Last year, the Lanjan Tigers captured the Magnificent Sevens Under-10 Cup in Shah Alam, emerged district champions in the MSSD Petaling Utama Under-10 Cup and also won the Wawasan Cup Under-10 title in Seremban, which is a national level tournament.

The icing on the cake for them came last year when they came out tops in the Orang Asli Sports Championship Under-12 title.

Emir, who heads the school’s rugby programme, said it has taken time for the Lanjan Tigers to grow.

“SK Bukit Lanjan was our first posting after we finished studying and we decided to start a rugby programme there in October 2018 as we both love the sport,” said Emir, when met prior to the Tigers friendly match with SK Gombak Utara recently.

“When we started, there were only six pupils in the programme but it slowly started to gain popularity. Today we have about 30 boys in our pool of players.

“We also recently started a programme for girls as well, as there are more girls than boys at the school, and we have 15 girls training now. All but two of our players are orang asli.

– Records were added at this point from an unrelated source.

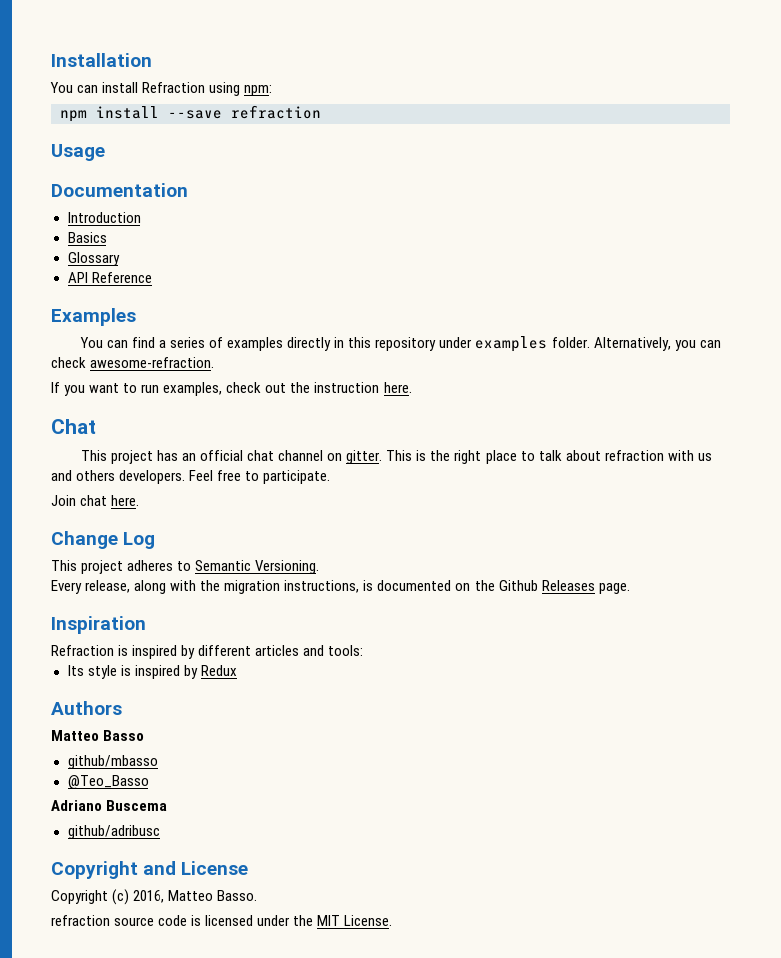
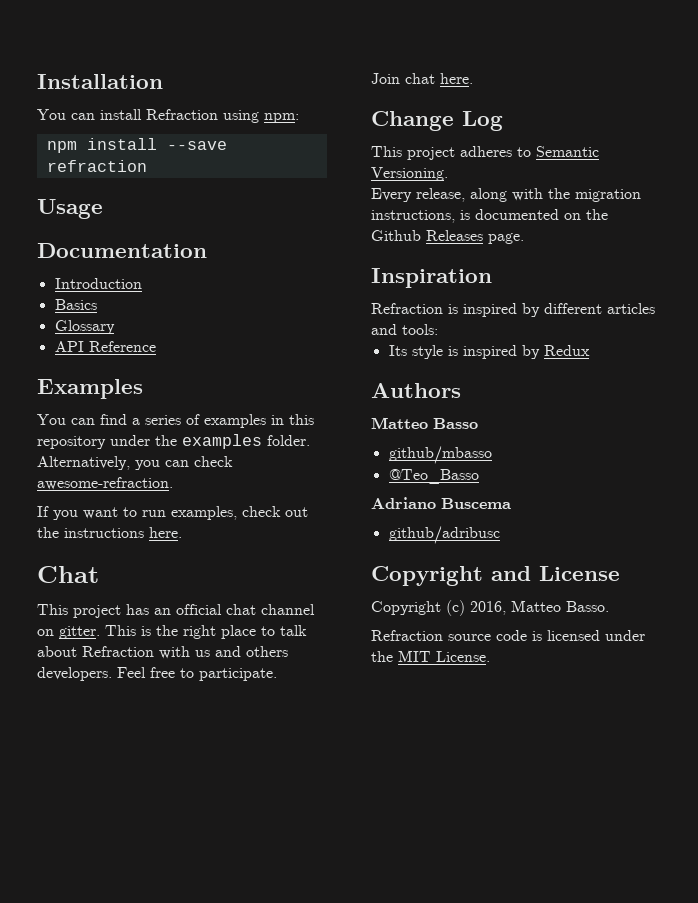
- You can find a series of examples directly in this repository under examples folder.
+ You can find a series of examples in this repository under the examples folder.
- If you want to run examples, check out the instruction here.
+ If you want to run examples, check out the instructions here.
- This is the right place to talk about refraction with us and others developers.
+ This is the right place to talk about Refraction with us and others developers.
- refraction source code is licensed under the MIT License.
+ Refraction source code is licensed under the MIT License.

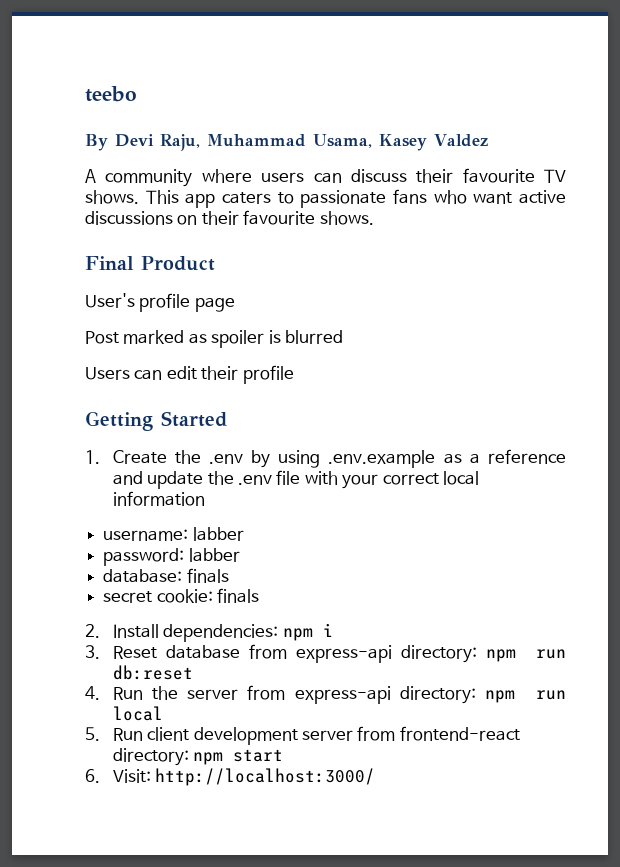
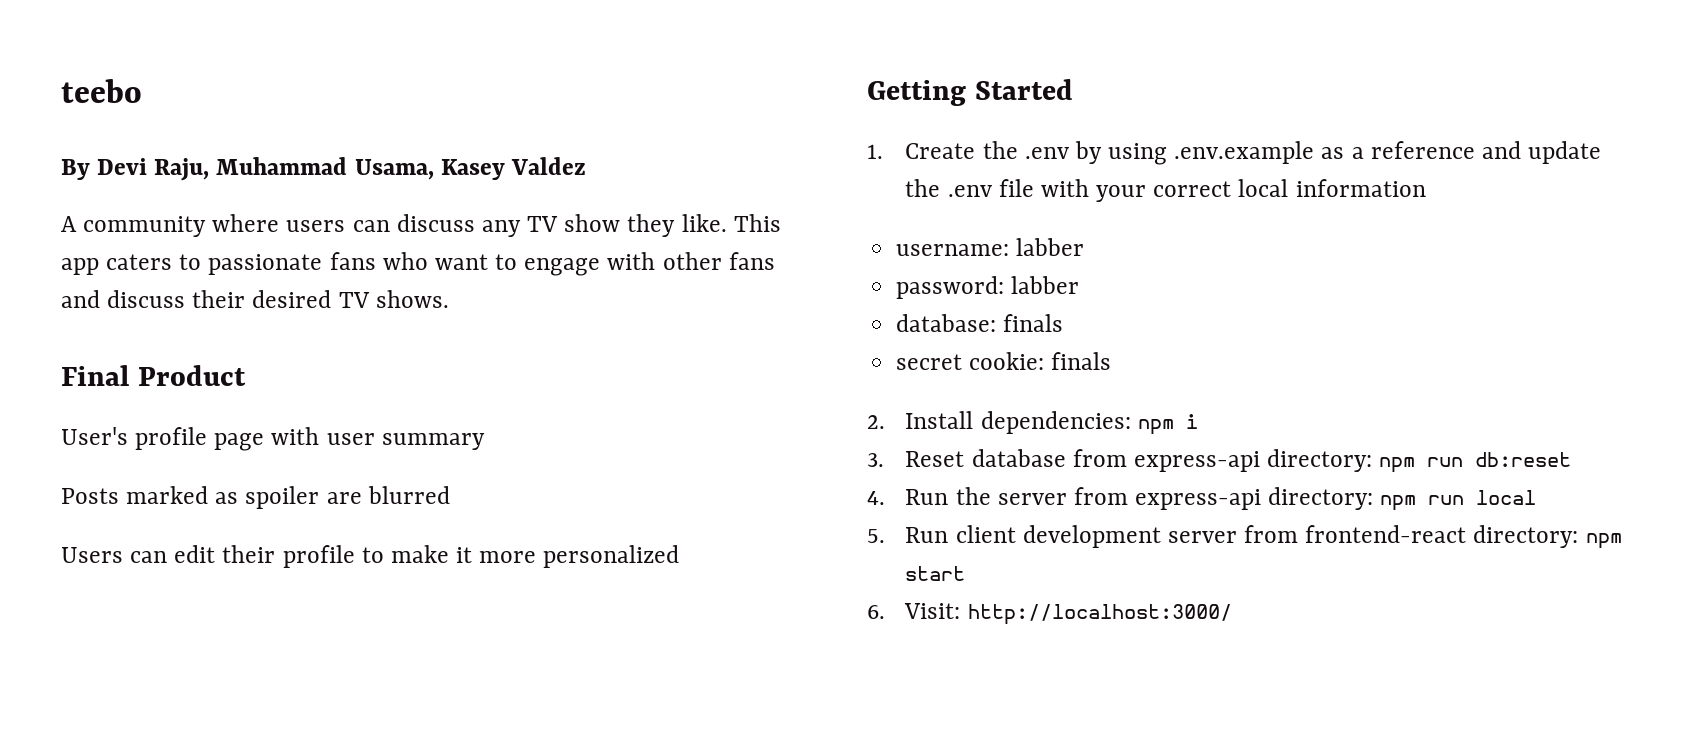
- A community where users can discuss their favourite TV shows.
+ A community where users can discuss any TV show they like.
- This app caters to passionate fans who want active discussions on their favourite shows.
+ This app caters to passionate fans who want to engage with other fans and discuss their desired TV shows.
- User's profile page
- Post marked as spoiler is blurred
+ User's profile page with user summary
+ Posts marked as spoiler are blurred
- Users can edit their profile
+ Users can edit their profile to make it more personalized

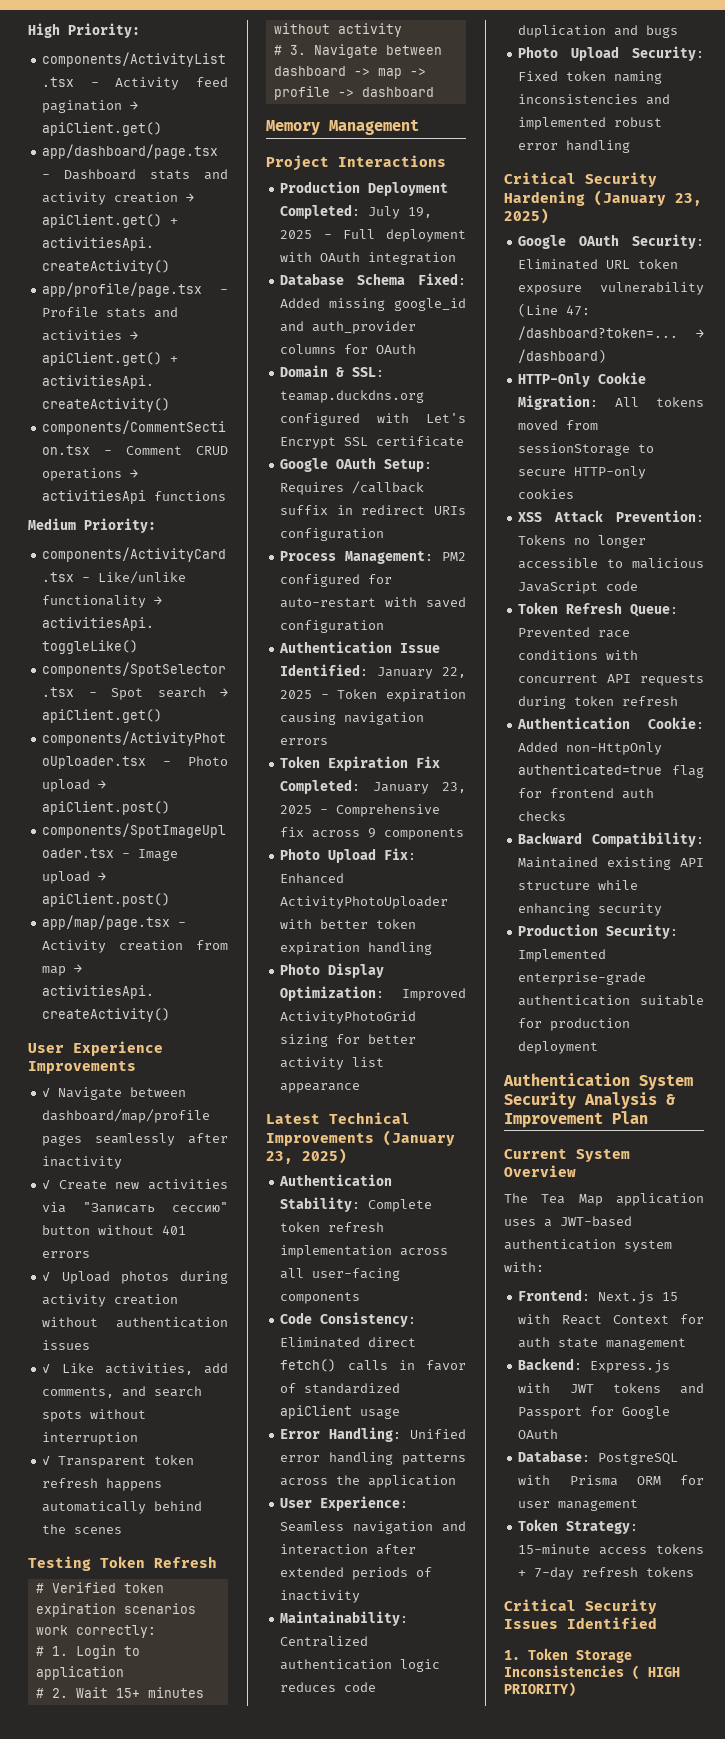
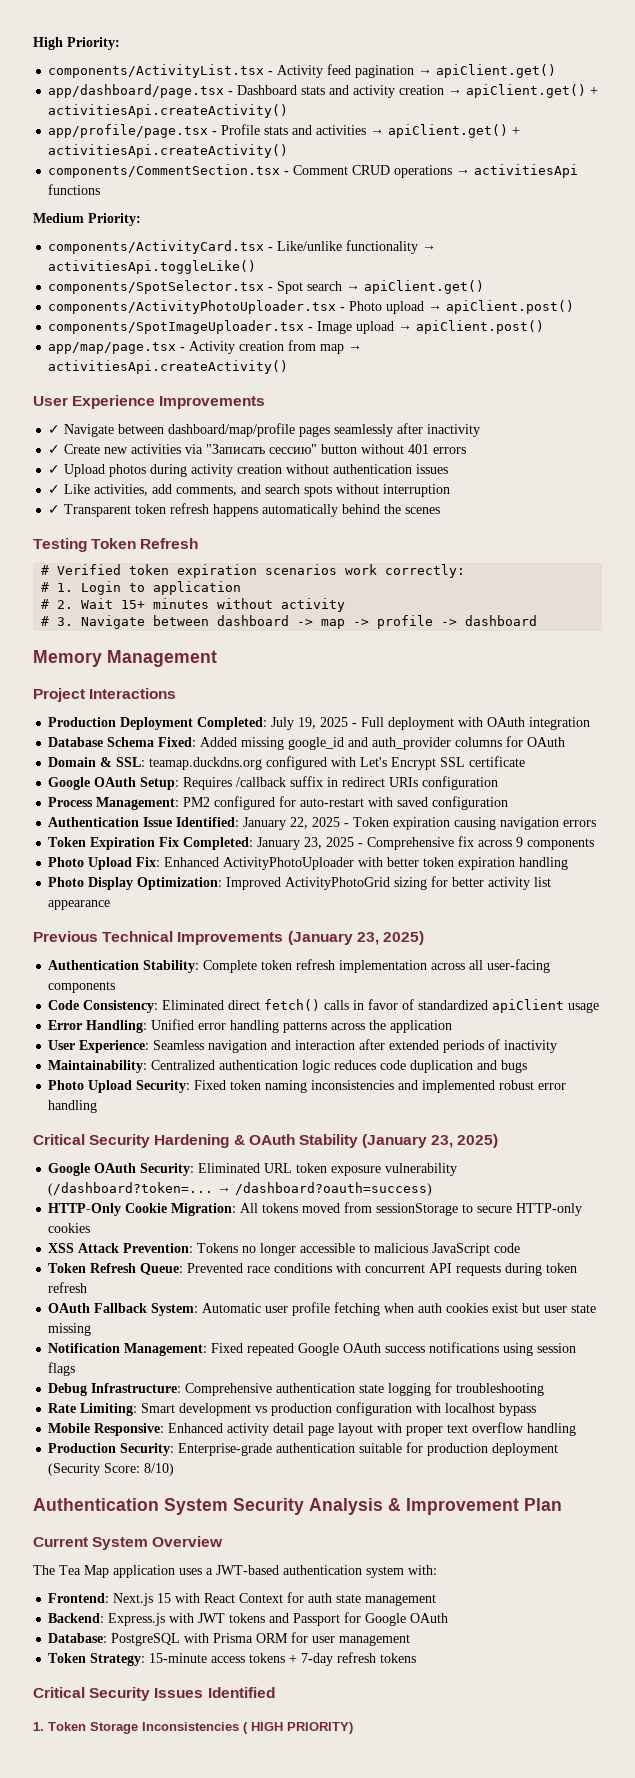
- Latest Technical Improvements (January 23, 2025)
+ Previous Technical Improvements (January 23, 2025)
- Critical Security Hardening (January 23, 2025)
+ Critical Security Hardening & OAuth Stability (January 23, 2025)
- Google OAuth Security: Eliminated URL token exposure vulnerability (Line 47: /dashboard?token=... → /dashboard)
+ Google OAuth Security: Eliminated URL token exposure vulnerability (/dashboard?token=... → /dashboard?oauth=success)
- Authentication Cookie: Added non-HttpOnly authenticated=true flag for frontend auth checks
- Backward Compatibility: Maintained existing API structure while enhancing security
+ OAuth Fallback System: Automatic user profile fetching when auth cookies exist but user state missing
+ Notification Management: Fixed repeated Google OAuth success notifications using session flags
+ Debug Infrastructure: Comprehensive authentication state logging for troubleshooting
+ Rate Limiting: Smart development vs production configuration with localhost bypass
+ Mobile Responsive: Enhanced activity detail page layout with proper text overflow handling
- Production Security: Implemented enterprise-grade authentication suitable for production deployment
+ Production Security: Enterprise-grade authentication suitable for production deployment (Security Score: 8/10)

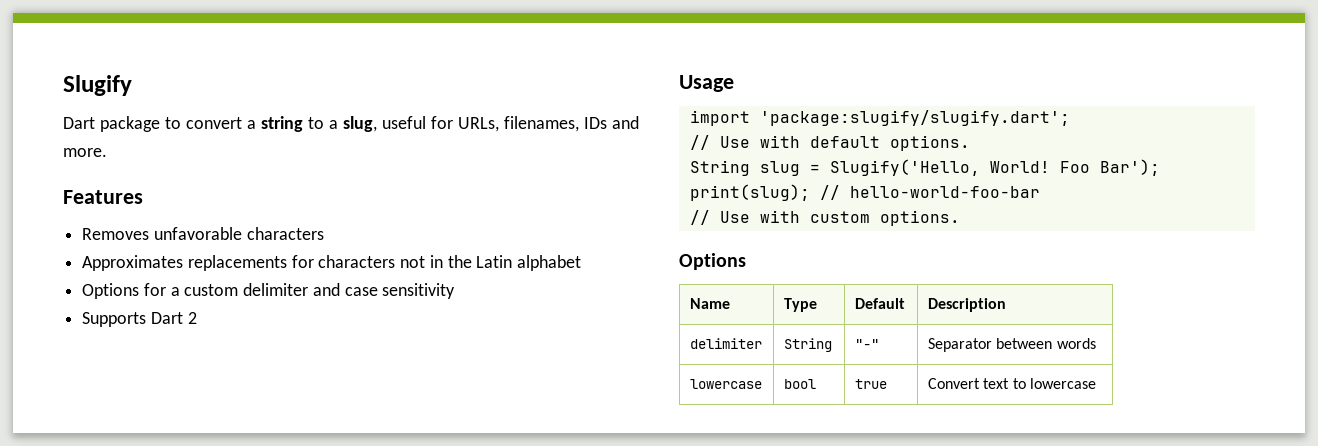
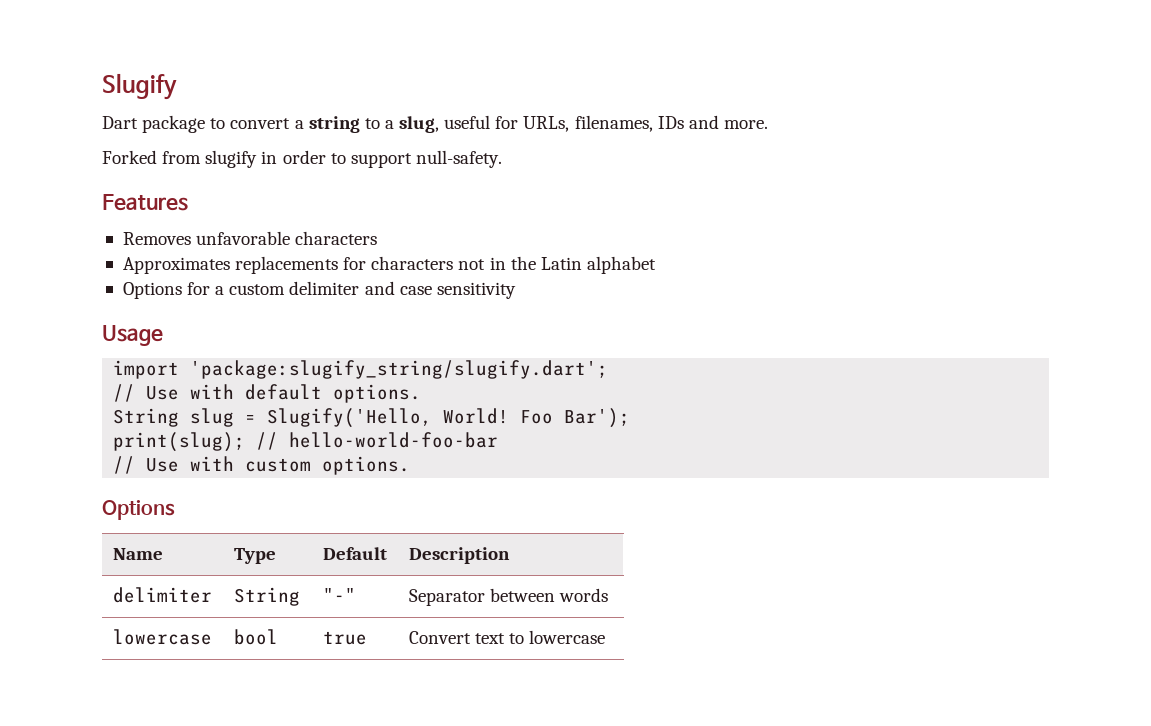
+ Forked from slugify in order to support null-safety.
- Supports Dart 2
- import 'package:slugify/slugify.dart';
+ import 'package:slugify_string/slugify.dart';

“At first we always came in last when we joined tournaments but we have started winning since last year. It is good to see the players progress.

“We train everyday on the weekdays, we never wait for a tournament to come before we start training.”

Emir said grooming the Tigers, who are supported by Dialog Group Berhad’s MyKasih initiative, has been challenging yet highly rewarding.

Students from SK Bukit Lanjan are all Temuan, a Proto-Malay ethnic group, and their physical appearance are similar to Malays.

“We are very grateful to Dialog Group Berhad as they have sponsored our equipment needs and also our travelling expenses when we play in tournaments.

“For example, they sponsored our Lanjan Tigers jersey. Coincidentally, Lanjan actually means tiger in the Temuan language.

“They (players) can be a bit moody, sometimes only five or six of them turn up for training or tournaments. When that happens, we both go to their houses and pick them up.

“All of them actually live within walking distance to the school in Desa Temuan.

“Just like any other children, they can also get distracted. For example they saw a monitor lizard in the stream here before our friendly (with SK Gombak Utara) and got excited about that, so we had to coax them away and get them focused again.

“Before they joined this programme, many of them were very shy. But the exposure they have received from going out to play tournaments and friendly matches in other states and schools has helped improve their confidence which is good.”

Emir hopes that the talent they produce will go on to continue playing at a higher level once they finish their primary school education.

“I hope they will still have the chance to play rugby when they move on to secondary school. If they can join a school which specialises in rugby that would of course be even better.”

And these Orang Asli teen titans may just power the national team one day.